Every kitchen garden needs a courgette, and 'All Green Bush' is the one most worth growing. It is not the flashiest variety — there are no golden fruits, no striped skins, no marrow-like extravagances — but it is consistent, reliable, and productive in a way that matters far more in practice than novelty. The fruits are smooth, cylindrical, a deep glossy dark green, and produced in such abundance from July onwards that the real challenge of growing courgettes is remembering to pick them before they become marrows. Picked at 15–20cm they are at their finest — tender, mild, with a clean fresh flavour and a thin skin that needs no peeling.
The bush habit of 'All Green Bush' is its most practically valuable characteristic — where trailing or semi-trailing courgette varieties sprawl widely across the bed, a well-grown bush plant stays compact enough to fit in a relatively small space, to grow in a large container on a patio, or to sit alongside other vegetables without overwhelming them. Each plant produces fruits continuously from July to the first October frosts, and a single well-grown plant provides more courgettes than most households can comfortably eat — two plants is an abundance; three plants is generosity on a scale that requires neighbours. This is the courgette for the kitchen garden that wants the most reliable, most manageable, most delicious result from the simplest possible effort.
🌿 Understanding the Plant
Cucurbita pepo 'All Green Bush' is a Half-Hardy Annual and one of the most widely grown courgette varieties in the British kitchen garden — an open-pollinated bush-type courgette selected for its compact habit, reliable productivity, and excellent fruit quality across a wide range of growing conditions. It is both simpler and more adaptable than many F1 hybrid courgettes, performing well in average conditions without the additional inputs that some higher-performance varieties require.
Bush versus Trailing Habit: Courgette varieties divide broadly into two growth habits — bush types, which form a compact, upright plant with short internodes that stays within a defined space, and trailing or semi-trailing types, which produce long vines that spread across considerable distances. 'All Green Bush' is a genuine bush type, staying broadly within a 60–90cm spread rather than running metres across the bed. This compactness makes it the most practical courgette for average kitchen garden plots, containers, and raised beds where space is at a premium.
The Courgette-to-Marrow Continuum: Courgettes and marrows are botanically the same plant — Cucurbita pepo — and the distinction is purely one of harvest timing. A courgette left unpicked continues to grow into a marrow, and in warm weather this can happen very quickly — a fruit that is 15cm and perfect on Monday can be 40cm and hollow-cored by Friday. The practical implication is that courgettes must be checked and picked every two to three days at peak season, and any fruit that escapes notice and grows large should be removed immediately, as a plant carrying a large marrow significantly reduces its production of new courgettes. Regular picking is not optional — it is the mechanism by which the plant keeps producing.

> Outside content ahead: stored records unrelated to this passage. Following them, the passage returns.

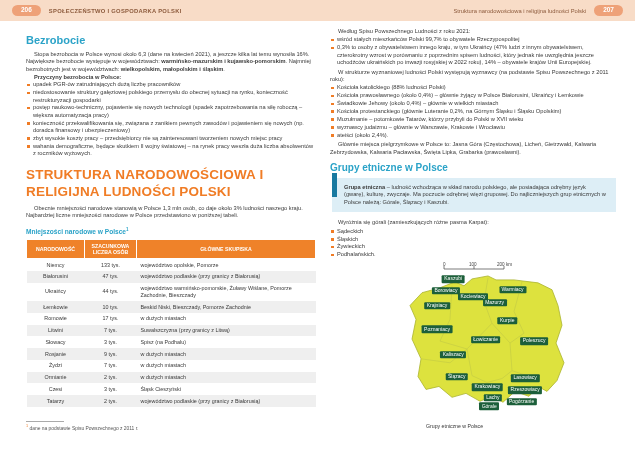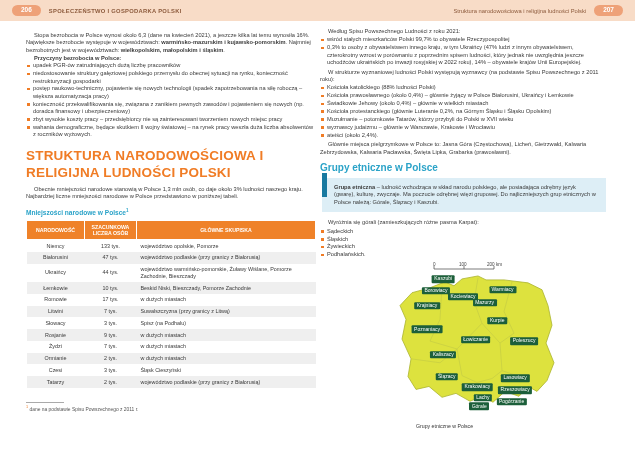--- a/index.html
+++ b/index.html
@@ -85,6 +85,7 @@
 </div>
 
 <div class="page-left">
+  <h2 class="blue">Bezrobocie</h2>
   <p class="indent spaced"><span>Stopa bezrobocia w Polsce wynosi około 6,3 (dane na kwiecień 2021), a jeszcze kilka lat temu wynosiła 16%. Największe bezrobocie występuje w województwach: </span><b>warmińsko-mazurskim i kujawsko-pomorskim</b><span>. Najmniej bezrobotnych jest w województwach: </span><b>wielkopolskim, małopolskim i śląskim</b><span>.</span></p>
   <div class="bold-line">Przyczyny bezrobocia w Polsce:</div>
   <ul class="sq">

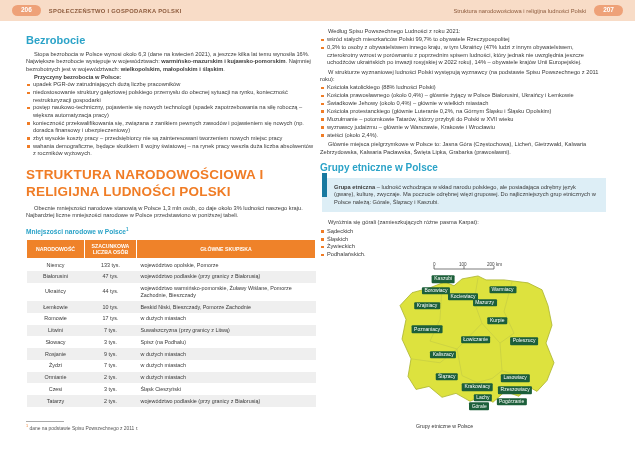--- a/index.html
+++ b/index.html
@@ -19,7 +19,7 @@
 
   
   .page-left  { position:absolute; left:26px;  top:32px; width:290px; }
-  .page-right { position:absolute; left:320px; top:28px; width:286px; }
+  .page-right { position:absolute; left:330px; top:28px; width:286px; }
 
   h2.blue { color:#2ba3c8; font-size:11px; font-weight:bold; margin:2px 0 5px 0; }
   h2.blue-sm { color:#2ba3c8; font-size:10px; font-weight:bold; margin:6px 0 5px 0; }

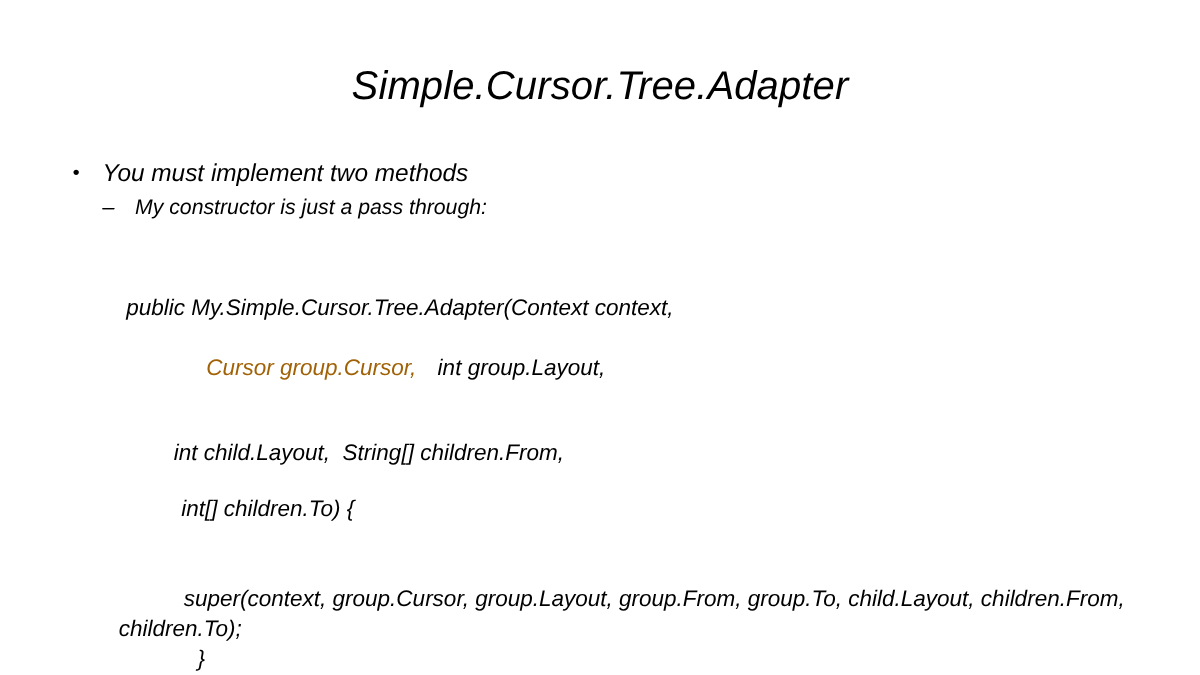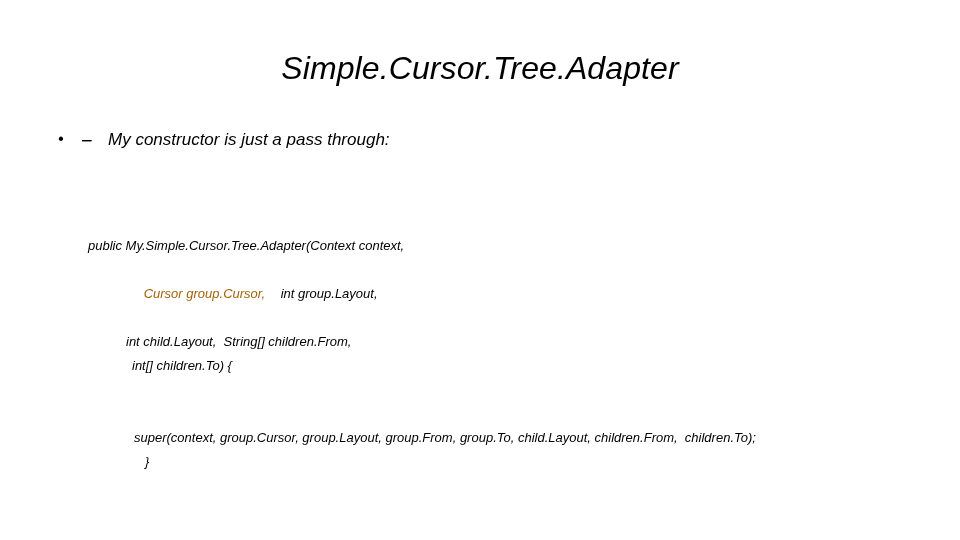--- a/index.html
+++ b/index.html
@@ -119,6 +119,7 @@
 
     <div class="bullet-l1">
       <span class="marker">•</span>
+      <span>You must implement two methods</span>
     </div>
 
     <div class="bullet-l2">

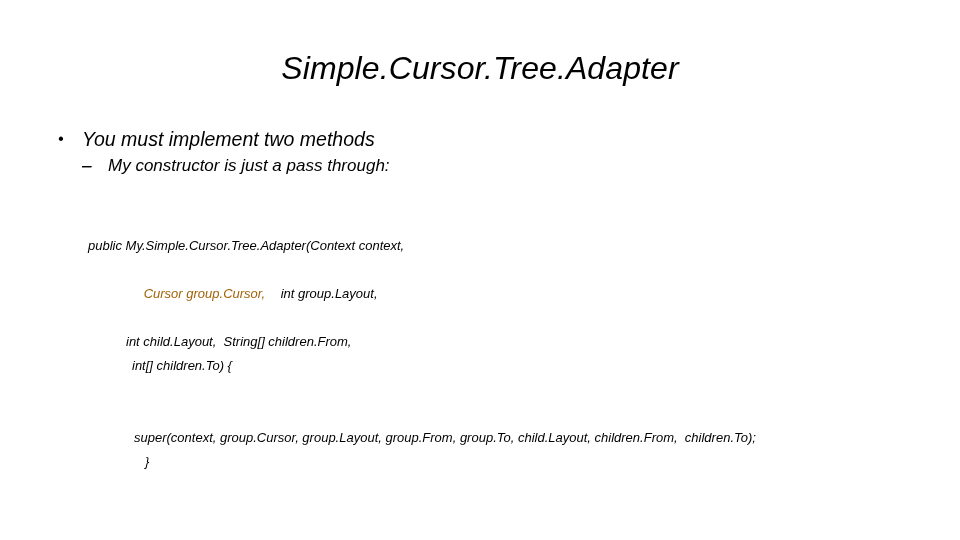--- a/index.html
+++ b/index.html
@@ -82,10 +82,10 @@
   
   .code-block {
     position: absolute;
-    left: 60px;
+    left: 73px;
     top: 234px;
     width: 840px;
-    font-size: 13px;
+    font-size: 18px;
     line-height: 24px;
     color: #000000;
   }

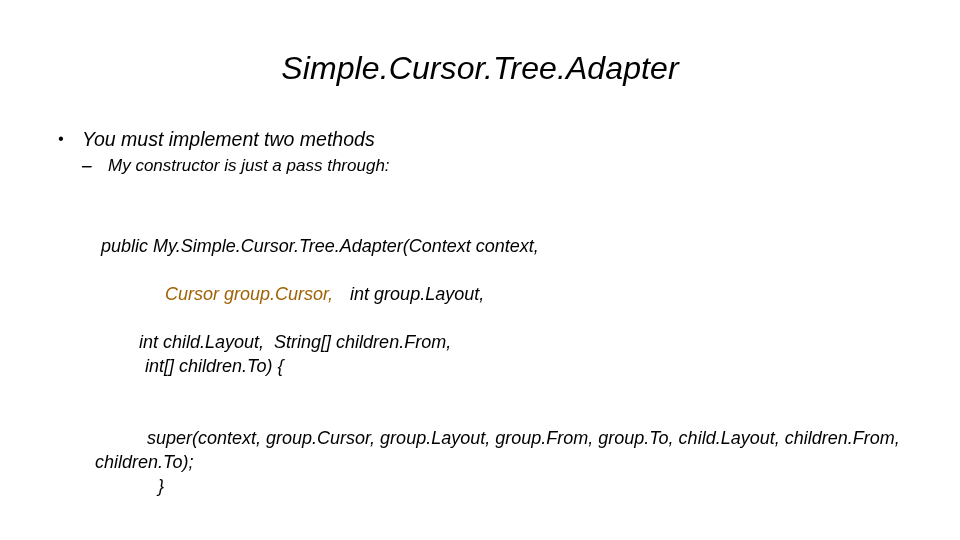--- a/index.html
+++ b/index.html
@@ -96,7 +96,7 @@
   .code-line.indent-0 { padding-left: 28px; }
   .code-line.indent-1 { padding-left: 62px; }
   .code-line.indent-2 { padding-left: 60px; }
-  .code-line.indent-3 { padding-left: 66px; }
+  .code-line.indent-3 { padding-left: 66px; margin-top: 20px; }
   .code-line.indent-4 { padding-left: 72px; }
   .code-line.blank { height: 24px; }
   .code-line.wrap-line {

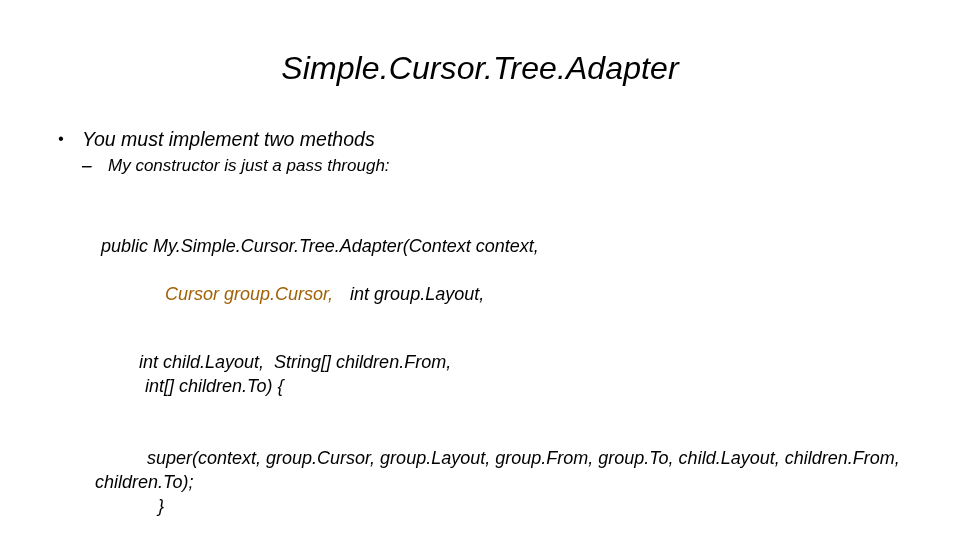--- a/index.html
+++ b/index.html
@@ -97,7 +97,7 @@
   .code-line.indent-1 { padding-left: 62px; }
   .code-line.indent-2 { padding-left: 60px; }
   .code-line.indent-3 { padding-left: 66px; margin-top: 20px; }
-  .code-line.indent-4 { padding-left: 72px; }
+  .code-line.indent-4 { padding-left: 72px; margin-top: 21px; }
   .code-line.blank { height: 24px; }
   .code-line.wrap-line {
     padding-left: 22px;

'All Green Bush' alongside 'Zucchini': The Bishy Barnabee's courgette range offers two complementary varieties. 'Zucchini' is the Italian-type courgette — slightly more slender, with a glossy, mid-green skin and a flavour particularly associated with Mediterranean cooking. 'All Green Bush' is the classic British kitchen garden variety — darker, slightly more robust, and the most reliably productive of the two in variable British summer conditions. Growing both provides a complete courgette harvest with slight variation in fruit character and some insurance against any variety performing less well in a particular season.
🌱 Growing Guide
Courgettes are one of the most rewarding vegetables to grow from seed — fast-germinating, fast-growing, and producing a visible harvest within weeks of planting out. The main requirements are warmth, space, consistent moisture, and regular picking.
How to Sow:
Sow indoors from late April to May — courgettes are frost-tender and there is little benefit to sowing very early, as plants cannot go outside until after the last frost and large plants transplant less successfully than smaller ones. Sow seeds individually in 7–9cm pots, one seed per pot on its side approximately 2cm deep — sowing on the side rather than flat reduces the risk of the seed rotting at the tip. Maintain a temperature of 18–22°C. Germination is rapid, typically within 5–7 days. Grow on in a warm, bright position — courgette seedlings grow fast and need good light to prevent them becoming drawn and leggy.
Transplanting:
Plant out from late May to early June after a thorough hardening-off period of at least ten days. Courgettes are very frost-sensitive — a single hard frost will kill a plant outright. Space plants 90cm apart in well-prepared, fertile soil enriched with plenty of well-rotted compost or manure. Courgettes are hungry, thirsty plants and the more organic matter in the soil, the better they perform. Planting through a black plastic or cardboard mulch suppresses weeds, retains moisture, and warms the soil — all of which improve performance significantly.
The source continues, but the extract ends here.